* [WHAT IS EXPECTED] Copy out each line of the material exactly. Pictures do not belong in the copy.

-*-*-

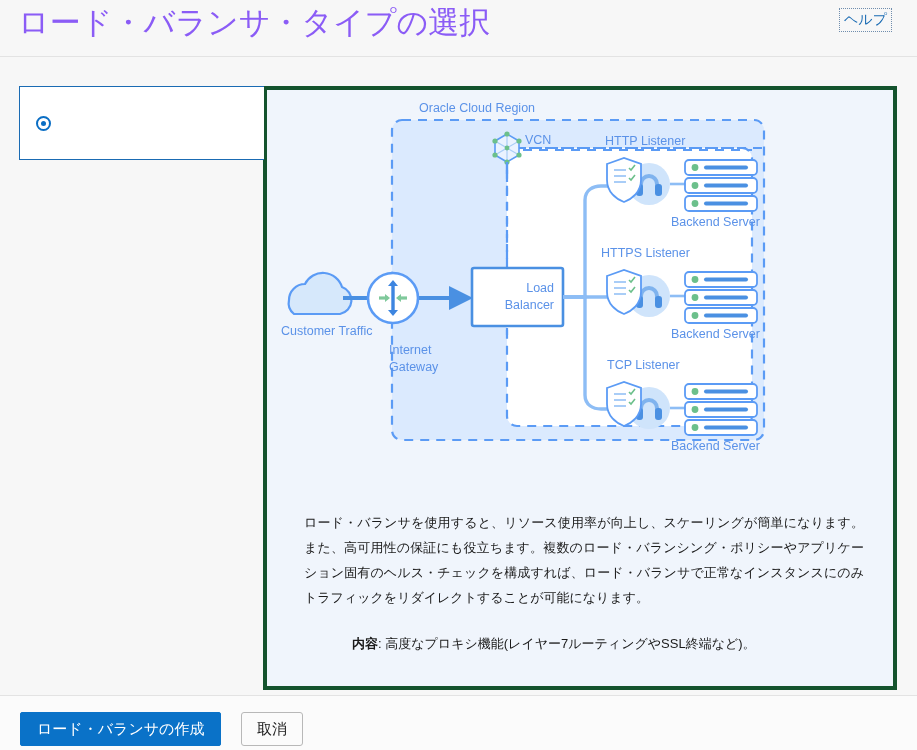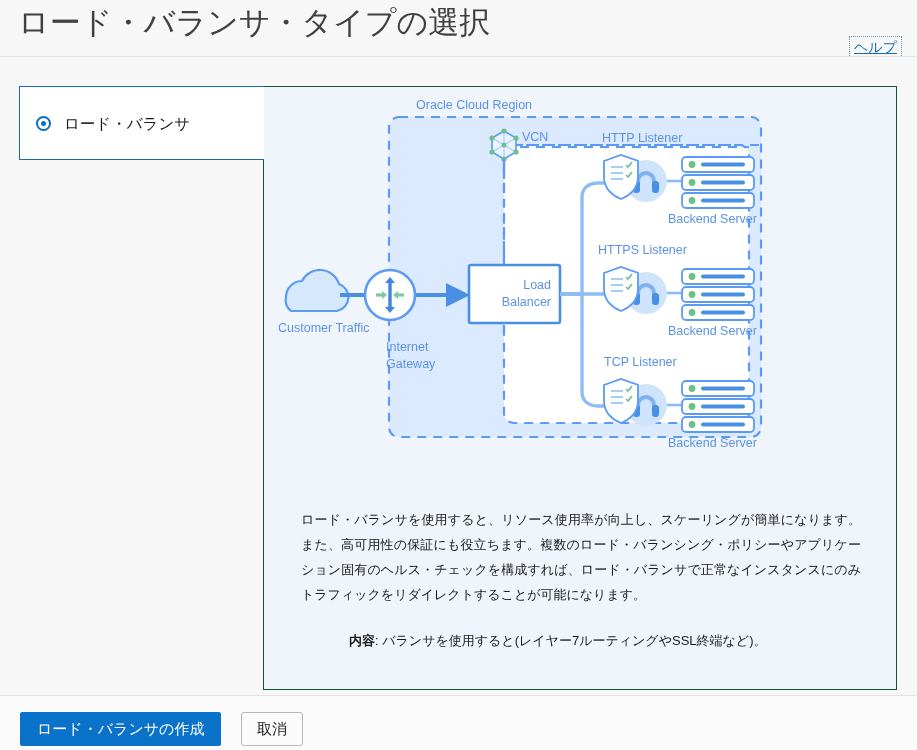--- a/index.html
+++ b/index.html
@@ -11,31 +11,29 @@
     overflow:hidden;
     position:relative;
   }
   
   .header{
     position:absolute;left:0;top:0;width:917px;height:56px;
     background:#f7f7f7;
   }
   .page-title{
     position:absolute;left:18px;top:2px;
-    font-size:31px;font-weight:400;color:#404040;
+    font-size:31px;font-weight:400;color:#8b5cf6;
     letter-spacing:0px;white-space:nowrap;
   }
   .help-link{
-    position:absolute;right:16px;top:9px;
+    position:absolute;right:26px;top:9px;
     font-size:14px;color:#1a6bb3;
-    text-decoration:underline;
     padding:2px 4px;
     outline:1px dotted #6f8dad;
     cursor:pointer;
-    margin-top:28px;
   }
   .header-rule{
     position:absolute;left:0;top:56px;width:917px;height:1px;
     background:#e3e3e3;
   }
   .page-body{
     position:absolute;left:0;top:57px;width:917px;height:638px;
     background:#f7f7f7;
   }
   
@@ -71,21 +69,21 @@
   .radio.off{border:2px solid #9aa0a6;background:#fff;}
   .option-label{
     font-size:15.5px;color:#1a1a1a;line-height:23px;
   }
   
   .content-panel{
     position:absolute;left:263px;top:29px;
     width:634px;height:604px;
     box-sizing:border-box;
     background:#f0f5fc;
-    border:1px solid #14532d;
+    border:4px solid #14532d;
   }
   
   .diagram{
     position:absolute;left:0;top:0;width:632px;height:390px;
   }
   
   .desc{
     position:absolute;left:37px;top:420px;width:560px;
   }
   .desc p{
@@ -131,21 +129,20 @@
   <a class="help-link">ヘルプ</a>
 </div>
 <div class="header-rule"></div>
 
 <div class="page-body">
 
   <div class="options">
 
     <div class="option selected">
       <span class="radio on"></span>
-      <span class="option-label">ロード・バランサ</span>
     </div>
 
 
   </div>
 
   <div class="content-panel">
 
     <svg class="diagram" viewBox="0 0 632 390">
       <defs>
         <marker id="arrowBlue" markerWidth="7" markerHeight="7" refX="1" refY="3" orient="auto">
@@ -284,21 +281,21 @@
           <rect x="418" y="330" width="72" height="15" rx="4" fill="#ffffff" stroke="#5b9bf5" stroke-width="1.8"></rect>
           <circle cx="428" cy="337.5" r="3.4" fill="#6cc08b"></circle>
           <rect x="437" y="335.5" width="44" height="4" rx="2" fill="#4a90e2"></rect>
         </g>
         <text x="404" y="360" font-family="Liberation Sans, sans-serif" font-size="12.5" fill="#5b92e8">Backend Server</text>
       </g>
     </svg>
 
     <div class="desc">
       <p>ロード・バランサを使用すると、リソース使用率が向上し、スケーリングが簡単になります。また、高可用性の保証にも役立ちます。複数のロード・バランシング・ポリシーやアプリケーション固有のヘルス・チェックを構成すれば、ロード・バランサで正常なインスタンスにのみトラフィックをリダイレクトすることが可能になります。</p>
-      <p class="note"><b>内容</b><span>: </span><span>バランサを使用すると(レイヤー7ルーティングやSSL終端など)。</span></p>
+      <p class="note"><b>内容</b><span>: </span><span>高度なプロキシ機能(レイヤー7ルーティングやSSL終端など)。</span></p>
     </div>
 
   </div>
 </div>
 
 <div class="footer-rule"></div>
 <div class="footer">
   <button class="btn-primary">ロード・バランサの作成</button>
   <button class="btn-secondary">取消</button>
 </div>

-*-*-

* [WRITTEN RESPONSE]
--- a/index.html
+++ b/index.html
@@ -11,31 +11,29 @@
     overflow:hidden;
     position:relative;
   }
   
   .header{
     position:absolute;left:0;top:0;width:917px;height:56px;
     background:#f7f7f7;
   }
   .page-title{
     position:absolute;left:18px;top:2px;
-    font-size:31px;font-weight:400;color:#404040;
+    font-size:31px;font-weight:400;color:#8b5cf6;
     letter-spacing:0px;white-space:nowrap;
   }
   .help-link{
-    position:absolute;right:16px;top:9px;
+    position:absolute;right:26px;top:9px;
     font-size:14px;color:#1a6bb3;
-    text-decoration:underline;
     padding:2px 4px;
     outline:1px dotted #6f8dad;
     cursor:pointer;
-    margin-top:28px;
   }
   .header-rule{
     position:absolute;left:0;top:56px;width:917px;height:1px;
     background:#e3e3e3;
   }
   .page-body{
     position:absolute;left:0;top:57px;width:917px;height:638px;
     background:#f7f7f7;
   }
   
@@ -71,21 +69,21 @@
   .radio.off{border:2px solid #9aa0a6;background:#fff;}
   .option-label{
     font-size:15.5px;color:#1a1a1a;line-height:23px;
   }
   
   .content-panel{
     position:absolute;left:263px;top:29px;
     width:634px;height:604px;
     box-sizing:border-box;
     background:#f0f5fc;
-    border:1px solid #14532d;
+    border:4px solid #14532d;
   }
   
   .diagram{
     position:absolute;left:0;top:0;width:632px;height:390px;
   }
   
   .desc{
     position:absolute;left:37px;top:420px;width:560px;
   }
   .desc p{
@@ -131,21 +129,20 @@
   <a class="help-link">ヘルプ</a>
 </div>
 <div class="header-rule"></div>
 
 <div class="page-body">
 
   <div class="options">
 
     <div class="option selected">
       <span class="radio on"></span>
-      <span class="option-label">ロード・バランサ</span>
     </div>
 
 
   </div>
 
   <div class="content-panel">
 
     <svg class="diagram" viewBox="0 0 632 390">
       <defs>
         <marker id="arrowBlue" markerWidth="7" markerHeight="7" refX="1" refY="3" orient="auto">
@@ -284,21 +281,21 @@
           <rect x="418" y="330" width="72" height="15" rx="4" fill="#ffffff" stroke="#5b9bf5" stroke-width="1.8"></rect>
           <circle cx="428" cy="337.5" r="3.4" fill="#6cc08b"></circle>
           <rect x="437" y="335.5" width="44" height="4" rx="2" fill="#4a90e2"></rect>
         </g>
         <text x="404" y="360" font-family="Liberation Sans, sans-serif" font-size="12.5" fill="#5b92e8">Backend Server</text>
       </g>
     </svg>
 
     <div class="desc">
       <p>ロード・バランサを使用すると、リソース使用率が向上し、スケーリングが簡単になります。また、高可用性の保証にも役立ちます。複数のロード・バランシング・ポリシーやアプリケーション固有のヘルス・チェックを構成すれば、ロード・バランサで正常なインスタンスにのみトラフィックをリダイレクトすることが可能になります。</p>
-      <p class="note"><b>内容</b><span>: </span><span>バランサを使用すると(レイヤー7ルーティングやSSL終端など)。</span></p>
+      <p class="note"><b>内容</b><span>: </span><span>高度なプロキシ機能(レイヤー7ルーティングやSSL終端など)。</span></p>
     </div>
 
   </div>
 </div>
 
 <div class="footer-rule"></div>
 <div class="footer">
   <button class="btn-primary">ロード・バランサの作成</button>
   <button class="btn-secondary">取消</button>
 </div>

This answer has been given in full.